## [WHAT IS REQUIRED]
In the records below, find each line with "height" and copy it.

[Items from a data source]
[Start of section]

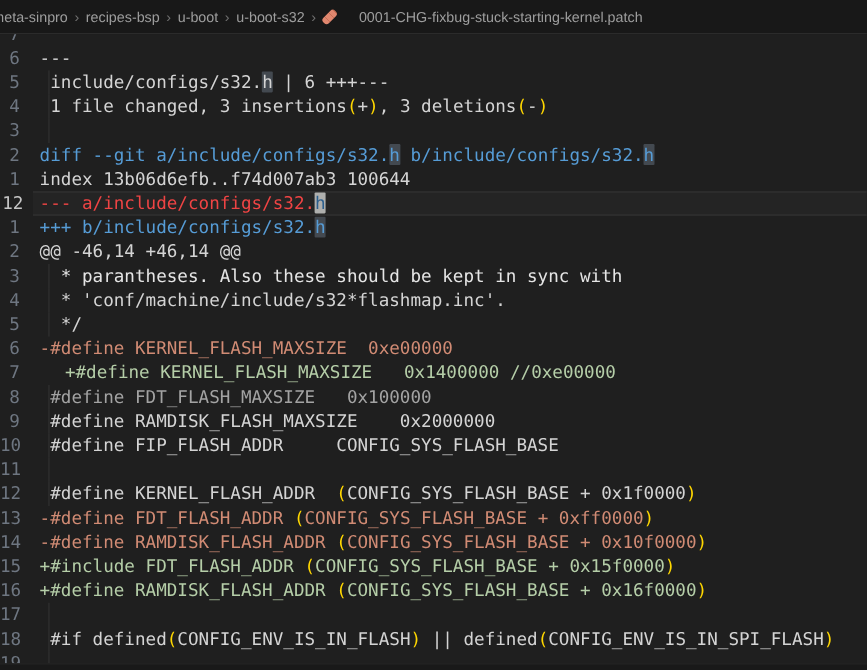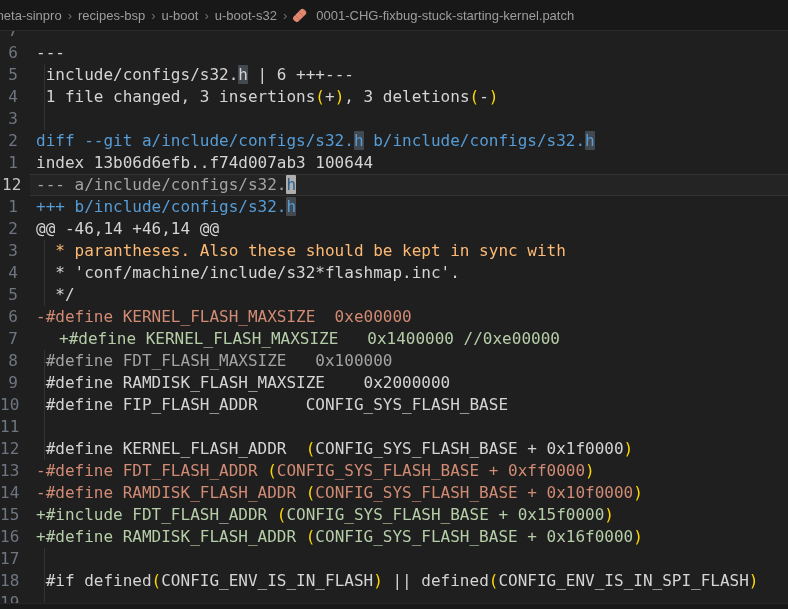--- a/index.html
+++ b/index.html
@@ -11,21 +11,21 @@
   
   .breadcrumb-bar{
     position:absolute;top:0;left:0;right:0;height:30px;
     background:#181818;border-bottom:1px solid #2b2b2b;
     display:flex;align-items:center;
     font-family:"Liberation Sans", sans-serif;font-size:13px;color:#9d9d9d;
     white-space:nowrap;overflow:hidden;z-index:5;
   }
   .crumb{display:inline-block;}
   .crumb-sep{color:#6f6f6f;margin:0 6px;font-size:13px;}
-  .file-crumb{display:flex;align-items:center;gap:10px;}
+  .file-crumb{display:flex;align-items:center;gap:20px;}
   .patch-icon{
     width:13px;height:13px;position:relative;display:inline-block;flex:none;
   }
   .patch-icon .band{
     position:absolute;left:-1px;top:3.5px;width:15px;height:6.5px;border-radius:3px;
     transform:rotate(-45deg);
     background:repeating-linear-gradient(90deg,#e0876f 0 4px,#c96f55 4px 5px);
   }
   
   .editor{
@@ -85,24 +85,24 @@
 
 <div class="editor">
   <div class="code-scroll" id="code-area">
       <div class="row"><div class="gutter">7</div><pre class="code-text"></pre></div>
       <div class="row"><div class="gutter">6</div><pre class="code-text"><span class="seg" style="color: rgb(212, 212, 212);">---</span></pre></div>
       <div class="row"><div class="indent-guide"></div><div class="gutter">5</div><pre class="code-text"><span class="seg" style="color: rgb(212, 212, 212);"> include/configs/s32.</span><span class="seg match" style="color: rgb(212, 212, 212);">h</span><span class="seg" style="color: rgb(212, 212, 212);"> | 6 +++---</span></pre></div>
       <div class="row"><div class="indent-guide"></div><div class="gutter">4</div><pre class="code-text"><span class="seg" style="color: rgb(212, 212, 212);"> 1 file changed, 3 insertions</span><span class="seg" style="color: rgb(255, 215, 0);">(</span><span class="seg" style="color: rgb(212, 212, 212);">+</span><span class="seg" style="color: rgb(255, 215, 0);">)</span><span class="seg" style="color: rgb(212, 212, 212);">, 3 deletions</span><span class="seg" style="color: rgb(255, 215, 0);">(</span><span class="seg" style="color: rgb(212, 212, 212);">-</span><span class="seg" style="color: rgb(255, 215, 0);">)</span></pre></div>
       <div class="row"><div class="indent-guide"></div><div class="gutter">3</div><pre class="code-text"></pre></div>
       <div class="row"><div class="gutter">2</div><pre class="code-text"><span class="seg" style="color: rgb(86, 156, 214);">diff --git a/include/configs/s32.</span><span class="seg match" style="color: rgb(86, 156, 214);">h</span><span class="seg" style="color: rgb(86, 156, 214);"> b/include/configs/s32.</span><span class="seg match" style="color: rgb(86, 156, 214);">h</span></pre></div>
       <div class="row"><div class="gutter">1</div><pre class="code-text"><span class="seg" style="color: rgb(212, 212, 212);">index 13b06d6efb..f74d007ab3 100644</span></pre></div>
-      <div class="row current"><div class="line-highlight"></div><div class="gutter">12</div><pre class="code-text"><span class="seg" style="color: #a3a3a3;">--- a/include/configs/s32.</span><span class="seg cursor" style="color: rgb(86, 156, 214);">h</span></pre></div>
+      <div class="row current"><div class="line-highlight"></div><div class="gutter">12</div><pre class="code-text"><span class="seg" style="color: #ef4444;">--- a/include/configs/s32.</span><span class="seg cursor" style="color: rgb(86, 156, 214);">h</span></pre></div>
       <div class="row"><div class="gutter">1</div><pre class="code-text"><span class="seg" style="color: rgb(86, 156, 214);">+++ b/include/configs/s32.</span><span class="seg match" style="color: rgb(86, 156, 214);">h</span></pre></div>
       <div class="row"><div class="gutter">2</div><pre class="code-text"><span class="seg" style="color: rgb(212, 212, 212); text-align: center;">@@ -46,14 +46,14 @@</span></pre></div>
-      <div class="row"><div class="indent-guide"></div><div class="gutter">3</div><pre class="code-text"><span class="seg" style="color: #fdba74; margin-top: 40px;">  * parantheses. Also these should be kept in sync with</span></pre></div>
+      <div class="row"><div class="indent-guide"></div><div class="gutter">3</div><pre class="code-text"><span class="seg" style="color: #e5e5e5; margin-top: 40px;">  * parantheses. Also these should be kept in sync with</span></pre></div>
       <div class="row"><div class="indent-guide"></div><div class="gutter">4</div><pre class="code-text"><span class="seg" style="color: rgb(212, 212, 212);">  * 'conf/machine/include/s32*flashmap.inc'.</span></pre></div>
       <div class="row"><div class="indent-guide"></div><div class="gutter">5</div><pre class="code-text"><span class="seg" style="color: rgb(212, 212, 212);">  */</span></pre></div>
       <div class="row"><div class="gutter">6</div><pre class="code-text"><span class="seg" style="color: rgb(209, 139, 116);">-#define KERNEL_FLASH_MAXSIZE  0xe00000</span></pre></div>
       <div class="row"><div class="gutter">7</div><pre class="code-text"><span class="seg" style="color: rgb(181, 206, 168); margin-left: 23px;">+#define KERNEL_FLASH_MAXSIZE   0x1400000 //0xe00000</span></pre></div>
       <div class="row"><div class="indent-guide"></div><div class="gutter">8</div><pre class="code-text"><span class="seg" style="color: #a3a3a3;"> #define FDT_FLASH_MAXSIZE   0x100000</span></pre></div>
       <div class="row"><div class="indent-guide"></div><div class="gutter">9</div><pre class="code-text"><span class="seg" style="color: rgb(212, 212, 212);"> #define RAMDISK_FLASH_MAXSIZE    0x2000000</span></pre></div>
       <div class="row"><div class="indent-guide"></div><div class="gutter">10</div><pre class="code-text"><span class="seg" style="color: rgb(212, 212, 212);"> #define FIP_FLASH_ADDR     CONFIG_SYS_FLASH_BASE</span></pre></div>
       <div class="row"><div class="indent-guide"></div><div class="gutter">11</div><pre class="code-text"></pre></div>
       <div class="row"><div class="indent-guide"></div><div class="gutter">12</div><pre class="code-text"><span class="seg" style="color: rgb(212, 212, 212);"> #define KERNEL_FLASH_ADDR  </span><span class="seg" style="color: rgb(255, 215, 0);">(</span><span class="seg" style="color: rgb(212, 212, 212);">CONFIG_SYS_FLASH_BASE + 0x1f0000</span><span class="seg" style="color: rgb(255, 215, 0);">)</span></pre></div>
       <div class="row"><div class="gutter">13</div><pre class="code-text"><span class="seg" style="color: rgb(209, 139, 116);">-#define FDT_FLASH_ADDR </span><span class="seg" style="color: rgb(255, 215, 0);">(</span><span class="seg" style="color: rgb(209, 139, 116);">CONFIG_SYS_FLASH_BASE + 0xff0000</span><span class="seg" style="color: rgb(255, 215, 0);">)</span></pre></div>

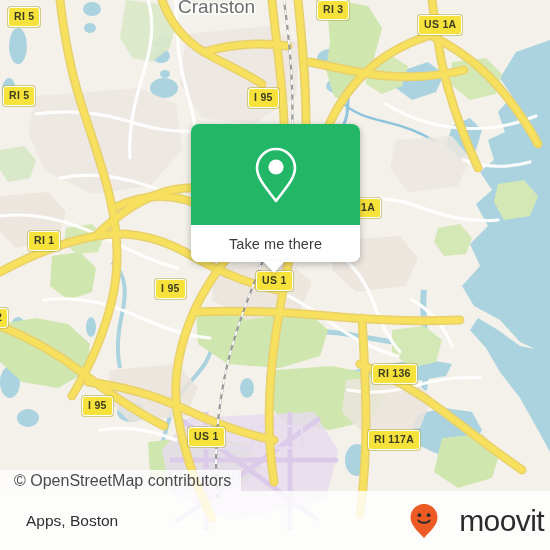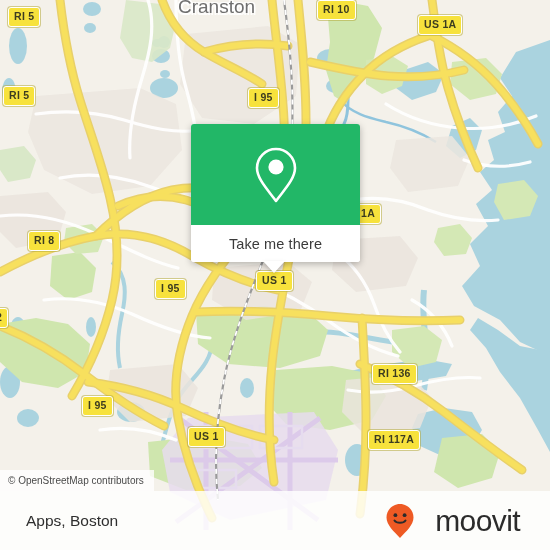--- a/index.html
+++ b/index.html
@@ -24,21 +24,21 @@
   }
   .layer { position: absolute; inset: 0; }
 
   
   #card {
     position: absolute;
     left: 191px;
     top: 124px;
     width: 169px;
     height: 138px;
-    border-radius: 3px;
+    border-radius: 8px;
     overflow: hidden;
     box-shadow: 0 2px 7px rgba(0,0,0,0.28);
     background: #ffffff;
   }
   #card-top {
     height: 101px;
     background: #22b767;
     display: flex;
     align-items: center;
     justify-content: center;
@@ -94,41 +94,41 @@
       -1.5px  1.5px 0 rgba(255,255,255,.9),
        1.5px  1.5px 0 rgba(255,255,255,.9);
   }
 
   
   #attribution {
     position: absolute;
     left: 0;
     top: 470px;
     height: 21px;
-    padding: 0 10px 0 8px;
+    padding: 0 10px 0 14px;
     display: flex;
     align-items: center;
     background: rgba(255,255,255,0.78);
-    font-size: 10px;
+    font-size: 16px;
     color: #4a4a4a;
     white-space: nowrap;
   }
 
   
   #footer {
     position: absolute;
     left: 0;
     top: 491px;
     width: 550px;
     height: 59px;
     background: rgba(255,255,255,0.82);
     display: flex;
     align-items: center;
     justify-content: space-between;
-    padding: 0 30px 0 26px;
+    padding: 0 6px 0 26px;
     box-sizing: border-box;
   }
   #footer-title {
     font-size: 15.5px;
     color: #2e2e2e;
   }
   #brand {
     display: flex;
     align-items: center;
     gap: 20px;
@@ -340,26 +340,26 @@
 
       </g>
     </svg>
 
     <div>
         <div class="place-label" style="left: 178px; top: -4px;">Cranston</div>
       </div>
 
     <div>
         <div class="shield" style="left: 8px; top: 7px;">RI 5</div>
-        <div class="shield" style="left: 317px; top: 0px;">RI 10</div>
+        <div class="shield" style="left: 317px; top: 0px;">RI 3</div>
         <div class="shield" style="left: 418px; top: 15px;">US 1A</div>
         <div class="shield" style="left: 3px; top: 86px;">RI 5</div>
         <div class="shield" style="left: 248px; top: 88px;">I 95</div>
-        <div class="shield" style="left: 28px; top: 231px;">RI 8</div>
-        <div class="shield" style="left: 355px; top: 204px;">1A</div>
+        <div class="shield" style="left: 28px; top: 231px;">RI 1</div>
+        <div class="shield" style="left: 355px; top: 198px;">1A</div>
         <div class="shield" style="left: 155px; top: 279px;">I 95</div>
         <div class="shield" style="left: 256px; top: 271px;">US 1</div>
         <div class="shield" style="left: -10px; top: 308px;">2</div>
         <div class="shield" style="left: 372px; top: 364px;">RI 136</div>
         <div class="shield" style="left: 82px; top: 396px;">I 95</div>
         <div class="shield" style="left: 368px; top: 430px;">RI 117A</div>
         <div class="shield" style="left: 188px; top: 427px;">US 1</div>
       </div>
 
   </div>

[End of section]

## [REPLY TO THE EXERCISE]
     position:absolute;top:0;left:0;right:0;height:30px;
     width:13px;height:13px;position:relative;display:inline-block;flex:none;
     position:absolute;left:-1px;top:3.5px;width:15px;height:6.5px;border-radius:3px;
     height: 138px;
     height: 101px;
     height: 21px;
     height: 59px;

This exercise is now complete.